Trainer Interface
Last updated: Jul 03, 2026 (API docstrings are auto-generated).
VeRL-Omni provides Ray-based trainers for diffusion / multimodal RL.
TaskRunner builds worker mappings and
dispatches to a trainer subclass selected by algorithm.trainer_type:
policy_gradient→PolicyGradientRayTrainer(FlowGRPO, MixGRPO, DanceGRPO, GRPO-Guard; multi-timestep reverse-process PG)direct_preference→DirectPreferenceRayTrainer(DPO, DiffusionNFT, AWM; single forward-timestep preference updates)

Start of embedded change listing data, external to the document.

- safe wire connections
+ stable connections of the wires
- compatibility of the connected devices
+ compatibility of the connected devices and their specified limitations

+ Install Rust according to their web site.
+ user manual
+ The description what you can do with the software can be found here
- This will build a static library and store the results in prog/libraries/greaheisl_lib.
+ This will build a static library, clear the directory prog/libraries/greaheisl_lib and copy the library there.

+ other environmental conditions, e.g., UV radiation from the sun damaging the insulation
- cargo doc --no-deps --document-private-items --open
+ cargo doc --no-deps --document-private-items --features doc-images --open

Both subclasses inherit shared worker init from
BaseRayDiffusionTrainer.
Rollout and reward engines are initialized only when algorithm.sample_source=online.
|
Common Ray trainer infrastructure for diffusion training. |
|
Policy-gradient diffusion trainer for FlowGRPO, MixGRPO, DanceGRPO, GRPO-Guard, etc. |
|
Direct-preference diffusion trainer for DPO, DiffusionNFT, AWM, etc. |
Ray remote class for executing distributed diffusion training tasks. |
Base Ray Diffusion Trainer
BaseRayDiffusionTrainer
owns colocated actor/ref worker setup, dataloaders, validation helpers, and
checkpointing. init_workers always builds actor/ref workers; rollout and
reward engines are added only when algorithm.sample_source=online.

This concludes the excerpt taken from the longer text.